§ Data records
● ● ● ● ●
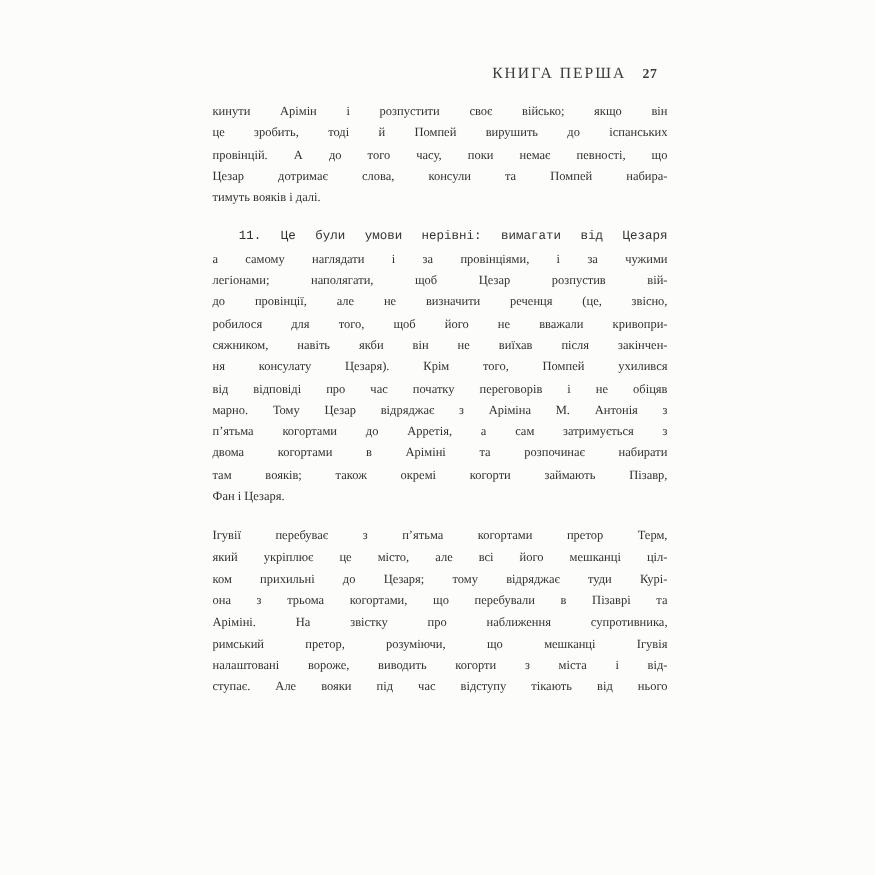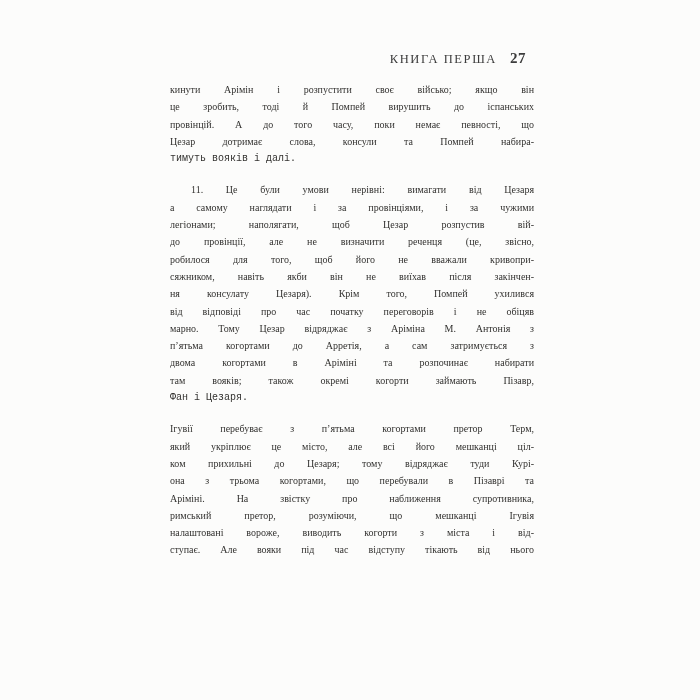--- a/index.html
+++ b/index.html
@@ -29,21 +29,21 @@
     text-align: right;
     color: #3c3c3c;
     white-space: nowrap;
   }
   .header-title {
     font-size: 12.5px;
     letter-spacing: 1.6px;
     margin-top: 40px;
   }
   .header-page-number {
-    font-size: 15px;
+    font-size: 11px;
     font-weight: bold;
     margin-left: 13px;
     letter-spacing: 0.5px;
   }
   .text-block {
     position: absolute;
     left: 170px;
     top: 81px;
     width: 364px;
     font-size: 10px;
@@ -53,24 +53,24 @@
   .paragraph {
     margin: 0 0 14px 0;
     padding: 0;
   }
   .text-line {
     text-align: justify;
     text-align-last: justify;
   }
   .text-line.last-line-left {
     text-align-last: left;
-    font-family: Liberation Mono, monospace;
   }
   .text-line.first-line-indent {
     text-indent: 21px;
+    font-family: Liberation Mono, monospace;
   }
 </style>
 </head>
 <body>
 
 <div class="book-page">
 
   <div class="running-header">
     <span class="header-title">КНИГА ПЕРША</span><span class="header-page-number">27</span>
   </div>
● ● ● ● ●
§ Assigned task
An exact copy of the lines from the one with "left: 170px;" through the final line of the entries is the whole answer.

§ Output for this exercise
     left: 170px;
     top: 81px;
     width: 364px;
     font-size: 10px;
@@ -53,24 +53,24 @@
   .paragraph {
     margin: 0 0 14px 0;
     padding: 0;
   }
   .text-line {
     text-align: justify;
     text-align-last: justify;
   }
   .text-line.last-line-left {
     text-align-last: left;
-    font-family: Liberation Mono, monospace;
   }
   .text-line.first-line-indent {
     text-indent: 21px;
+    font-family: Liberation Mono, monospace;
   }
 </style>
 </head>
 <body>
 
 <div class="book-page">
 
   <div class="running-header">
     <span class="header-title">КНИГА ПЕРША</span><span class="header-page-number">27</span>
   </div>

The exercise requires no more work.